INPUT DATA:
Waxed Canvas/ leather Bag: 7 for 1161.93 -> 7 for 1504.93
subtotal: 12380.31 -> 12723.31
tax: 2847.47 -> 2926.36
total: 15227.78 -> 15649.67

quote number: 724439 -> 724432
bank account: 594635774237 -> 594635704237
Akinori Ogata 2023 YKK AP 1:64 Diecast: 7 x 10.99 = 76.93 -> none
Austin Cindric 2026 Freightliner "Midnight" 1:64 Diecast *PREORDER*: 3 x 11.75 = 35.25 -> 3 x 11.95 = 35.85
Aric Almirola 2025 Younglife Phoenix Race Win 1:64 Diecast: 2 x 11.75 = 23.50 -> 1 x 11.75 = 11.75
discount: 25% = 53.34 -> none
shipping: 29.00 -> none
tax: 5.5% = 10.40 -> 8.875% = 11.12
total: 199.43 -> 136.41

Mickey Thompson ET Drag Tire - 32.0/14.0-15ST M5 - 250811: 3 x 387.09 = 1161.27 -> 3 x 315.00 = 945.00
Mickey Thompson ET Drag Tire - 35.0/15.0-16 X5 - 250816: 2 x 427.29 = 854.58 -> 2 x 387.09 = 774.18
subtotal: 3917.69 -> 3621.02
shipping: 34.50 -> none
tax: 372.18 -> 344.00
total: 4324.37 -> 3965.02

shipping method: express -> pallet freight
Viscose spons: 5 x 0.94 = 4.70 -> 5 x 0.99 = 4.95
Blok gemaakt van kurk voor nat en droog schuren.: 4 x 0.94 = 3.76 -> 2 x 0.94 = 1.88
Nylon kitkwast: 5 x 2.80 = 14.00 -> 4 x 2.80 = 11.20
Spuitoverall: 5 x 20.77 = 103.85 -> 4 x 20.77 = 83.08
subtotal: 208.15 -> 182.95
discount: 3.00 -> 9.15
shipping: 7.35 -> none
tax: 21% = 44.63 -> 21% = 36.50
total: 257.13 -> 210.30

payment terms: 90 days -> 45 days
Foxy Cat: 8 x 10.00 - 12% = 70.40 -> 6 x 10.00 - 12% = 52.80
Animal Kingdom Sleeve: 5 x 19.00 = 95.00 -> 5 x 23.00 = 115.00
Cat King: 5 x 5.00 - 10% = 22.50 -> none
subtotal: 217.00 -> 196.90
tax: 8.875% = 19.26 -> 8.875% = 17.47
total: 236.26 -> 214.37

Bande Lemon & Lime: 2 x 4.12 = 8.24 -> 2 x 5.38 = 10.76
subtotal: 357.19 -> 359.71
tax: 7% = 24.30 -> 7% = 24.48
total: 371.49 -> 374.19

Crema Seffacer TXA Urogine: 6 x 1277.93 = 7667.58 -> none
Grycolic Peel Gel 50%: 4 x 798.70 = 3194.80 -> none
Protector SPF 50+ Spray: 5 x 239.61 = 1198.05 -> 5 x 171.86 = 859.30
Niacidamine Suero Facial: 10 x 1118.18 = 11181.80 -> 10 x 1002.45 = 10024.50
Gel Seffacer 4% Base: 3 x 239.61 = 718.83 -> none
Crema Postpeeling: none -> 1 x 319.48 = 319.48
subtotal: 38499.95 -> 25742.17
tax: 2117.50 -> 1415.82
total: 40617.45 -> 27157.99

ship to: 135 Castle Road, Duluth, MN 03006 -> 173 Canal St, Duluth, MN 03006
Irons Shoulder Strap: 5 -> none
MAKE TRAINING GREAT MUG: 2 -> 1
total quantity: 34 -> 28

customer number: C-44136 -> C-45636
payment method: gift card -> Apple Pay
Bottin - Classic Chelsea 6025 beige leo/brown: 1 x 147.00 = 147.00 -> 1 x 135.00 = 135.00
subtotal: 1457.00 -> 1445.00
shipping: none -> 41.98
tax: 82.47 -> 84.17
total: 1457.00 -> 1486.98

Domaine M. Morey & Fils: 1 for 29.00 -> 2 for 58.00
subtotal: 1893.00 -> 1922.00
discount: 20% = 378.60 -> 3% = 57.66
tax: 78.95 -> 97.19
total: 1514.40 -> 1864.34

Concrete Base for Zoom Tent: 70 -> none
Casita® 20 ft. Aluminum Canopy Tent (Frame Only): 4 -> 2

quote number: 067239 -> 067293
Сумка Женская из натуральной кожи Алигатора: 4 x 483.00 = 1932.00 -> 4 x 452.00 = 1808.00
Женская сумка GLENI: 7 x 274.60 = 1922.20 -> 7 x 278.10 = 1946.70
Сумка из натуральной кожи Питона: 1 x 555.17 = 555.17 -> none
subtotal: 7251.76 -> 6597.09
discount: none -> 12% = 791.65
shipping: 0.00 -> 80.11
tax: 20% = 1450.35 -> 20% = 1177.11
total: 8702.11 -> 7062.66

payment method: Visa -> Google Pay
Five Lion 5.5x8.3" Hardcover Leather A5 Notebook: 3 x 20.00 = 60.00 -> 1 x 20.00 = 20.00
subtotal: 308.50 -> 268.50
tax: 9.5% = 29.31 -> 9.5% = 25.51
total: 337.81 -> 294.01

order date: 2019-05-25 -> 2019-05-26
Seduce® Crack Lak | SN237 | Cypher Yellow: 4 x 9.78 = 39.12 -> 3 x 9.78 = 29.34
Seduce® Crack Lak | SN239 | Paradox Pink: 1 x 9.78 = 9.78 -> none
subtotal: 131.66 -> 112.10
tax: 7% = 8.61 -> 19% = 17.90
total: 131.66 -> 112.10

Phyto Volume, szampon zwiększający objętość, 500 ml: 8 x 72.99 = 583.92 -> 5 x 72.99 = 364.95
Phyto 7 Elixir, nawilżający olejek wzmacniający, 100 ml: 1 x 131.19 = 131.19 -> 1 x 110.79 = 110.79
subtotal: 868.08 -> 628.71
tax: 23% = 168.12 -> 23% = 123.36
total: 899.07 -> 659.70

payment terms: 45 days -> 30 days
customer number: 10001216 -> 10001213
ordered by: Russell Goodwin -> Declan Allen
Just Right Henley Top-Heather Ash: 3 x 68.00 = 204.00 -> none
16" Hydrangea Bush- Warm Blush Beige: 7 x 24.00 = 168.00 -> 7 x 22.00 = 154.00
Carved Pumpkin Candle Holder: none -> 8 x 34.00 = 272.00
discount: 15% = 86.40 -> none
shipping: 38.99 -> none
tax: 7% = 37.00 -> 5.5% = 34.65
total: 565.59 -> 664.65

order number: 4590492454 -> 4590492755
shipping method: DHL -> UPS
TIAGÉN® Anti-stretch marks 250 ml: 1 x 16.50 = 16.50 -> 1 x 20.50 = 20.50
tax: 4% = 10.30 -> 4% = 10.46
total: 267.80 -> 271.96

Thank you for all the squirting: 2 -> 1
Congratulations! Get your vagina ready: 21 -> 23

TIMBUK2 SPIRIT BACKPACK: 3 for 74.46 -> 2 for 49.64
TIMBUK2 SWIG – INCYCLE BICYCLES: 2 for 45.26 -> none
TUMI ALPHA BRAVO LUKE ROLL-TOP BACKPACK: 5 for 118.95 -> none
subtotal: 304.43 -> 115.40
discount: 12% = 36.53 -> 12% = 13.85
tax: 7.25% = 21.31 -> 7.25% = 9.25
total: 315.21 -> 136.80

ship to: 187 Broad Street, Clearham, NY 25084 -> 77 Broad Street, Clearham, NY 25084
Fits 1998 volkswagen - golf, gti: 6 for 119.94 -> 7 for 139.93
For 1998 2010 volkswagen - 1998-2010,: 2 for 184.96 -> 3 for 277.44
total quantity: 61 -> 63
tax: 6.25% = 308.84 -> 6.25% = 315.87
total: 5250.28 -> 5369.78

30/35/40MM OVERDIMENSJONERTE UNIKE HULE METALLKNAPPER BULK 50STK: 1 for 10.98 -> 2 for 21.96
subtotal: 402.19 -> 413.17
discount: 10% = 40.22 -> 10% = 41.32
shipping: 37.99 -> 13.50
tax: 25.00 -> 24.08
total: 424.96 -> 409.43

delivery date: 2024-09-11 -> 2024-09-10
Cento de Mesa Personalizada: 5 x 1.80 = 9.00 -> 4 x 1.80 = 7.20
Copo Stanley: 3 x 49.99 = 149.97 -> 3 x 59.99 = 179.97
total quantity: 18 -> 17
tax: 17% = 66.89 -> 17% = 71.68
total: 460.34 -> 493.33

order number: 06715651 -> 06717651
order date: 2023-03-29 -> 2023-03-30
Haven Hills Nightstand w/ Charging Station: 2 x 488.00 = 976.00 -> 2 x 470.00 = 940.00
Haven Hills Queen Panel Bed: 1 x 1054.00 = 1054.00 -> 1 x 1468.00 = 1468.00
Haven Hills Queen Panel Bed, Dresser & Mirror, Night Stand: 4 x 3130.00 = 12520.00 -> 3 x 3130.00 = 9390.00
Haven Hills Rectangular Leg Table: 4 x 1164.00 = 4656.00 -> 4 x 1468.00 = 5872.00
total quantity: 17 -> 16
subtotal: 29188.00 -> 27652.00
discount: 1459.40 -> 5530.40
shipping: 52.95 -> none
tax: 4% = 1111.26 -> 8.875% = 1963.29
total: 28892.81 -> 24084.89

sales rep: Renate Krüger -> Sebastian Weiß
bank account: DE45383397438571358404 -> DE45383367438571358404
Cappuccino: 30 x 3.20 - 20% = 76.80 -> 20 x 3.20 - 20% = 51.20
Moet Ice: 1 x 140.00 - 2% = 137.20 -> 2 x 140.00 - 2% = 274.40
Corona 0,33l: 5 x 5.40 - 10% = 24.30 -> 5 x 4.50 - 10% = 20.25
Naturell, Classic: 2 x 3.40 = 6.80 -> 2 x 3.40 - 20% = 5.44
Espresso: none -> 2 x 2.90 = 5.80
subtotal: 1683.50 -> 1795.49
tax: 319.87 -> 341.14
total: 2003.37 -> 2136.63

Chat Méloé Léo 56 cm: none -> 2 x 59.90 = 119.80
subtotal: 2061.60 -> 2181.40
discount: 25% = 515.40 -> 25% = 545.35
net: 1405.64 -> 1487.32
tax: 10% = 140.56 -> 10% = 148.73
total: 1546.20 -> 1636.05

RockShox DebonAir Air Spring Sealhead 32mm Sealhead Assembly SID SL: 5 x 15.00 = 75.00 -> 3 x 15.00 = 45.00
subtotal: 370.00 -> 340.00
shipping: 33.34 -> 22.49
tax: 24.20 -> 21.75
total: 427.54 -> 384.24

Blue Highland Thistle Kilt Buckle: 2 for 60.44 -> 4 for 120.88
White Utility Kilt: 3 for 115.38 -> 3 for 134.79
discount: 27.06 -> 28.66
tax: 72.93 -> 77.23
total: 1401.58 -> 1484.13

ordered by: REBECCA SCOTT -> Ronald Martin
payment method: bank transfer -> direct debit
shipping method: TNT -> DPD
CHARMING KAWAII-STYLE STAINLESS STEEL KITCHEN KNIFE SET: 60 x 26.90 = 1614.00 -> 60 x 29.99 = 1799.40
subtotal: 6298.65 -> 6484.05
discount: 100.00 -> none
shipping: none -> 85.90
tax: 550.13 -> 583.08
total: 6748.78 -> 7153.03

YOUR INSTRUCTIONS:
Taking the entries above, restate exactly those lines that fall between the line with "total: 199.43 -> 136.41" and the line with "total: 4324.37 -> 3965.02", keeping both of those lines too.

SOLVED EXERCISE:
total: 199.43 -> 136.41

Mickey Thompson ET Drag Tire - 32.0/14.0-15ST M5 - 250811: 3 x 387.09 = 1161.27 -> 3 x 315.00 = 945.00
Mickey Thompson ET Drag Tire - 35.0/15.0-16 X5 - 250816: 2 x 427.29 = 854.58 -> 2 x 387.09 = 774.18
subtotal: 3917.69 -> 3621.02
shipping: 34.50 -> none
tax: 372.18 -> 344.00
total: 4324.37 -> 3965.02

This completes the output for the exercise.